▶ _REQUIRED ACTION_: Any picture in the range stays out of the copy; retype exactly the lines from the one with "AURELIA | Special Educ. (Ungraded): 0 -> 2" to the end of the listing.

▶ _DATA PROVIDED_:
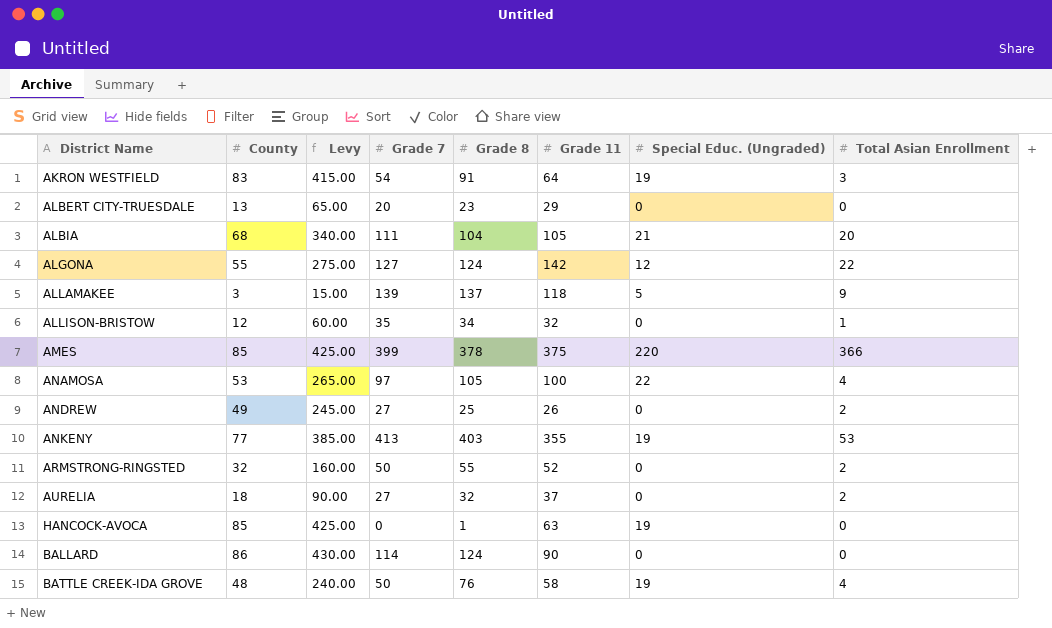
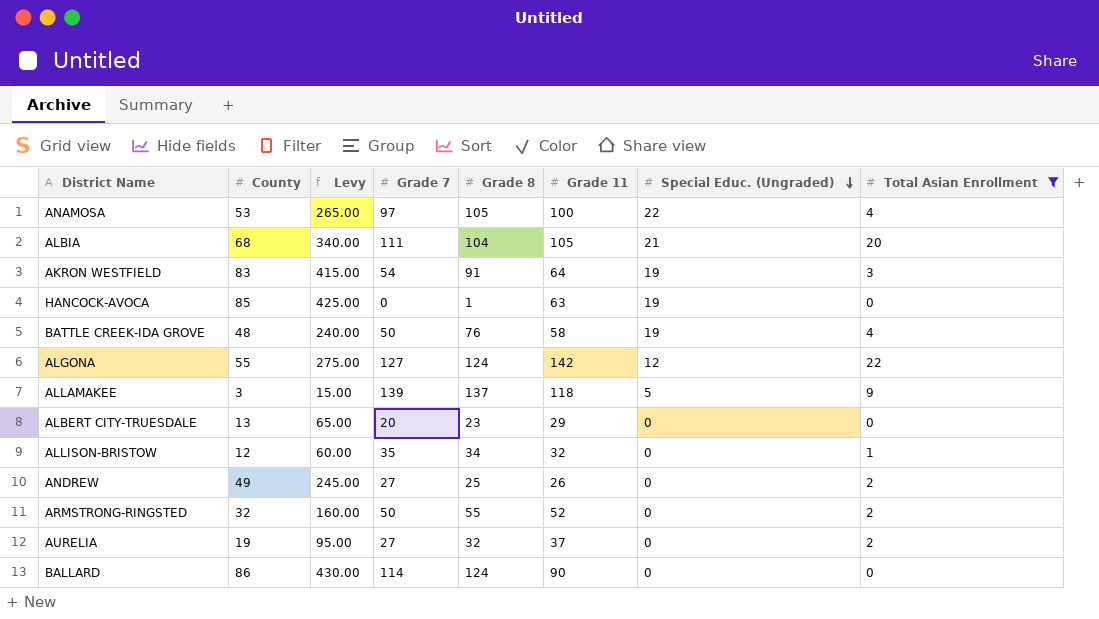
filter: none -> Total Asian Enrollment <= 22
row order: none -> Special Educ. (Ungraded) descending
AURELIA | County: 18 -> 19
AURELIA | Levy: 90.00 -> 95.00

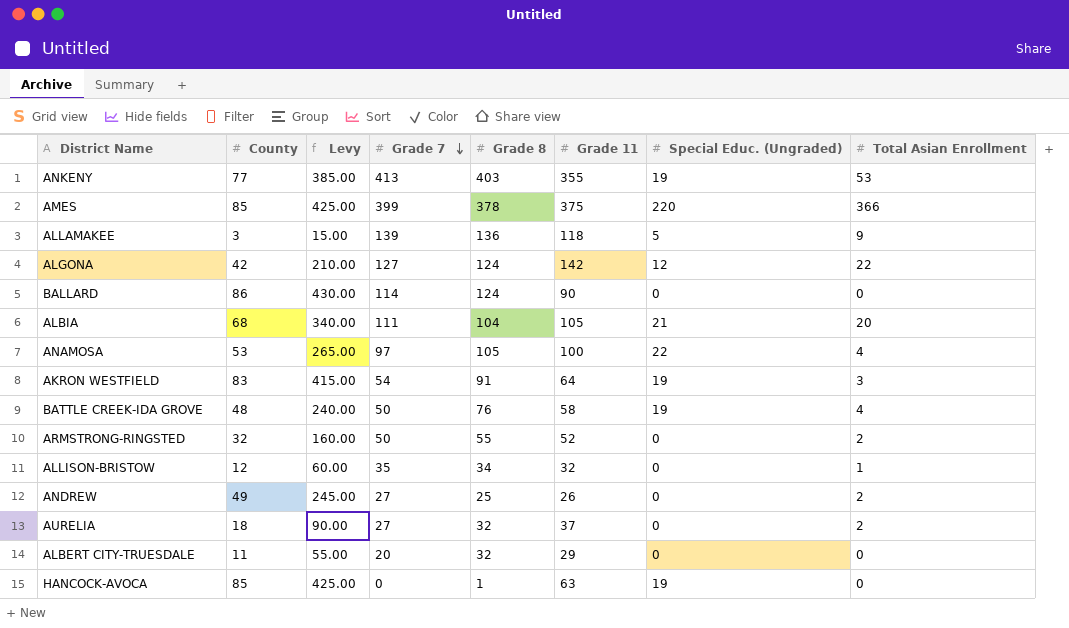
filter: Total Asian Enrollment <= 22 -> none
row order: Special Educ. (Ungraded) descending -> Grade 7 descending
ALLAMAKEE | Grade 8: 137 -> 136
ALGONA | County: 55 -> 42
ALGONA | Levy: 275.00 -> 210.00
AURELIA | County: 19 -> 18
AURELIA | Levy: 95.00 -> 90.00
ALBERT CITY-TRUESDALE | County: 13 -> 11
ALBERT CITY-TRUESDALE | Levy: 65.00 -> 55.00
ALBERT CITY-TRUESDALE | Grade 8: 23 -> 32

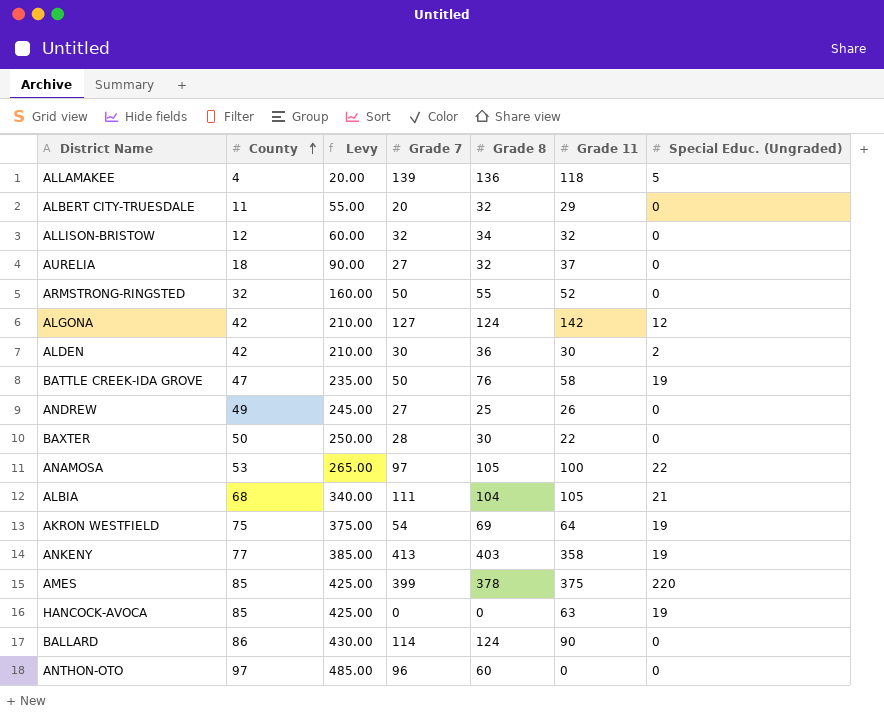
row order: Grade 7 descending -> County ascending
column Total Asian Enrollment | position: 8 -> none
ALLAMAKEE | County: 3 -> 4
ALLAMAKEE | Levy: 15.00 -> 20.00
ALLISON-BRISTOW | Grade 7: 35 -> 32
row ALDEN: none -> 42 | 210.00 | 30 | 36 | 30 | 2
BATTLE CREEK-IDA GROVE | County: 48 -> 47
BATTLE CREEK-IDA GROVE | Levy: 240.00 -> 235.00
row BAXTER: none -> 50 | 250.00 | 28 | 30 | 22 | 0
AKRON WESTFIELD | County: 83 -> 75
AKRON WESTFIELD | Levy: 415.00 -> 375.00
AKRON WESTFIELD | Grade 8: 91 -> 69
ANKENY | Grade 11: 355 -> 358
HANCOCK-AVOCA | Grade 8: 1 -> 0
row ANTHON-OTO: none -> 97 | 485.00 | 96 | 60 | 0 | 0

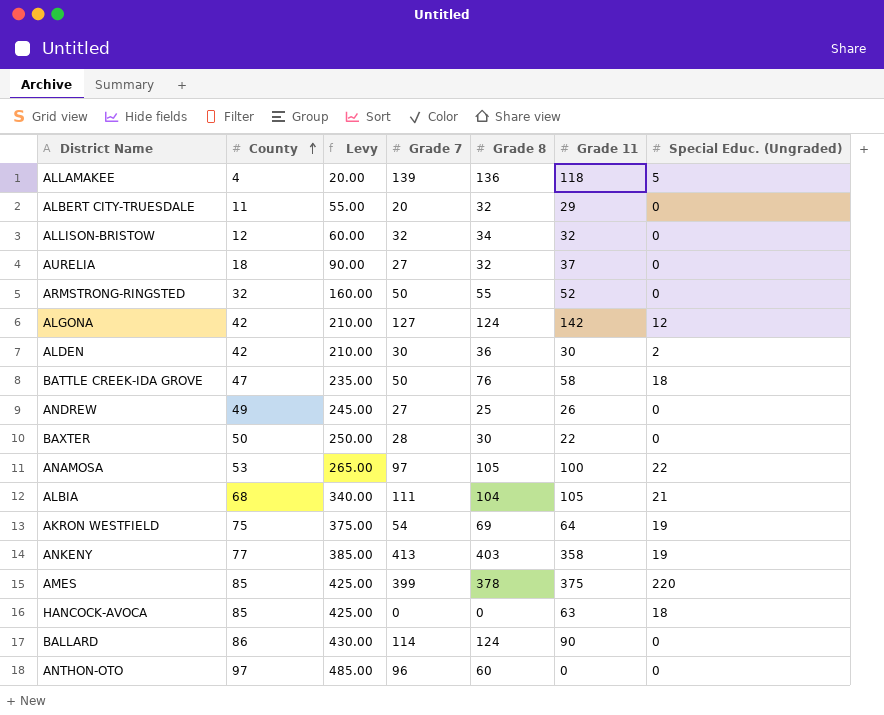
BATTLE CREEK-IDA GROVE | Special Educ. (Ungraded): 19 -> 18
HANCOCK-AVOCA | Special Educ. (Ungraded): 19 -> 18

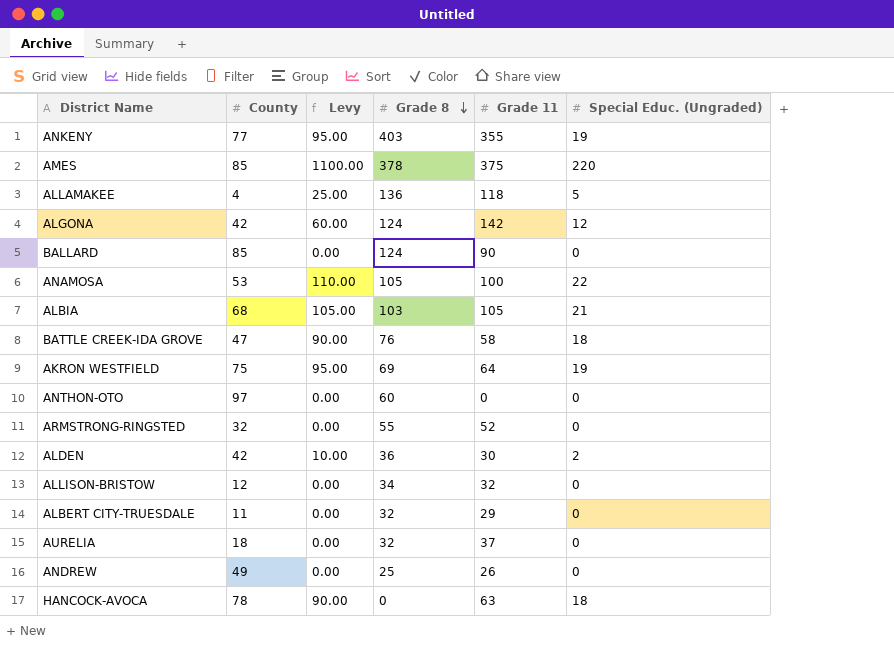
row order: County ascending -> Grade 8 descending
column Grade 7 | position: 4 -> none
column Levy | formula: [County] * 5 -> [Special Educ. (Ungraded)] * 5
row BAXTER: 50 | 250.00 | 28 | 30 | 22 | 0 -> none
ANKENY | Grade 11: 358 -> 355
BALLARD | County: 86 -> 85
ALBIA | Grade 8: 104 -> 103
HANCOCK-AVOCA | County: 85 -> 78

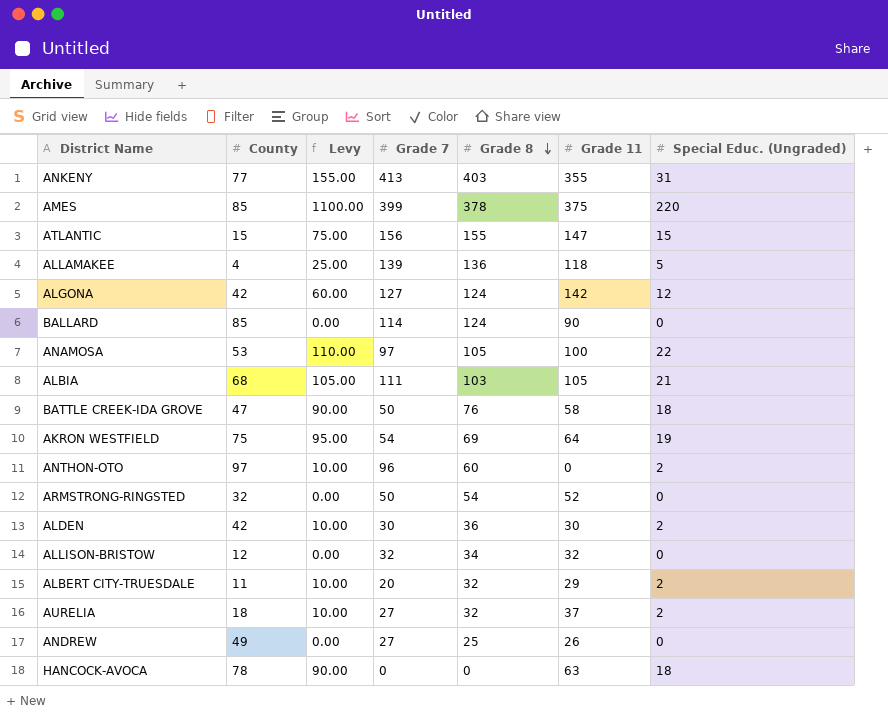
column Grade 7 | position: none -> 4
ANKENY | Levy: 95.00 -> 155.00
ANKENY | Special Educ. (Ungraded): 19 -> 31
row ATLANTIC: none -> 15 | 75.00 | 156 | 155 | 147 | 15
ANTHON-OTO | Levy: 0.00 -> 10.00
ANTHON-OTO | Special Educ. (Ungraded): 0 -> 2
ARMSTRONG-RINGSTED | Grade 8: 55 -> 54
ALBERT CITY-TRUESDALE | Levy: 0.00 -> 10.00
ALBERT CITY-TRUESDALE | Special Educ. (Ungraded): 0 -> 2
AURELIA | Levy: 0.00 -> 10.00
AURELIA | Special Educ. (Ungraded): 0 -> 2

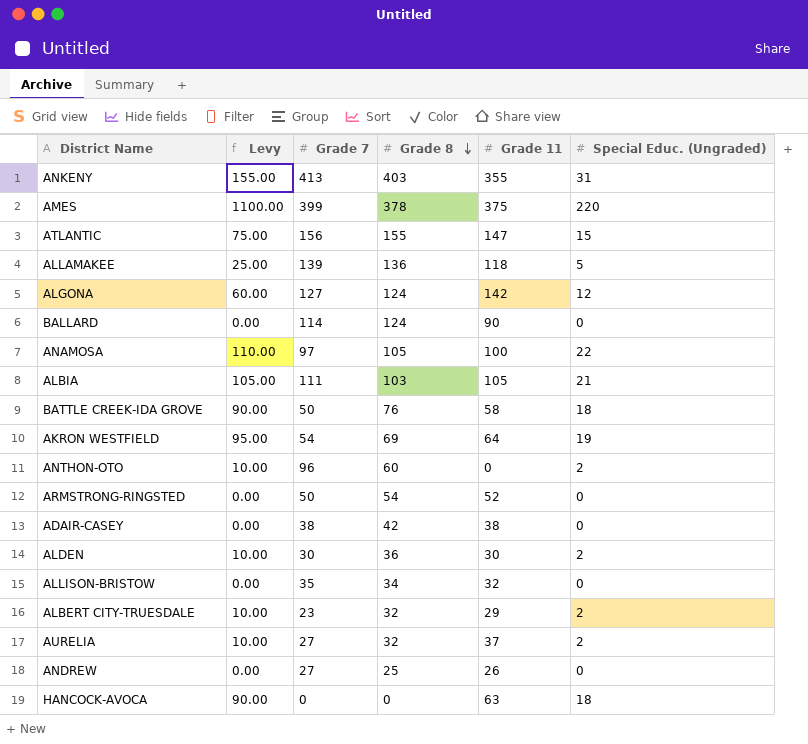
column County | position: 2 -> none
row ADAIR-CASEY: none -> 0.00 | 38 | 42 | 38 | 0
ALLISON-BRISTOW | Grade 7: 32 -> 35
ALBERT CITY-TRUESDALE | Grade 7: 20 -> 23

▶ _SOLUTION FOR THIS EXERCISE_:
AURELIA | Special Educ. (Ungraded): 0 -> 2

column County | position: 2 -> none
row ADAIR-CASEY: none -> 0.00 | 38 | 42 | 38 | 0
ALLISON-BRISTOW | Grade 7: 32 -> 35
ALBERT CITY-TRUESDALE | Grade 7: 20 -> 23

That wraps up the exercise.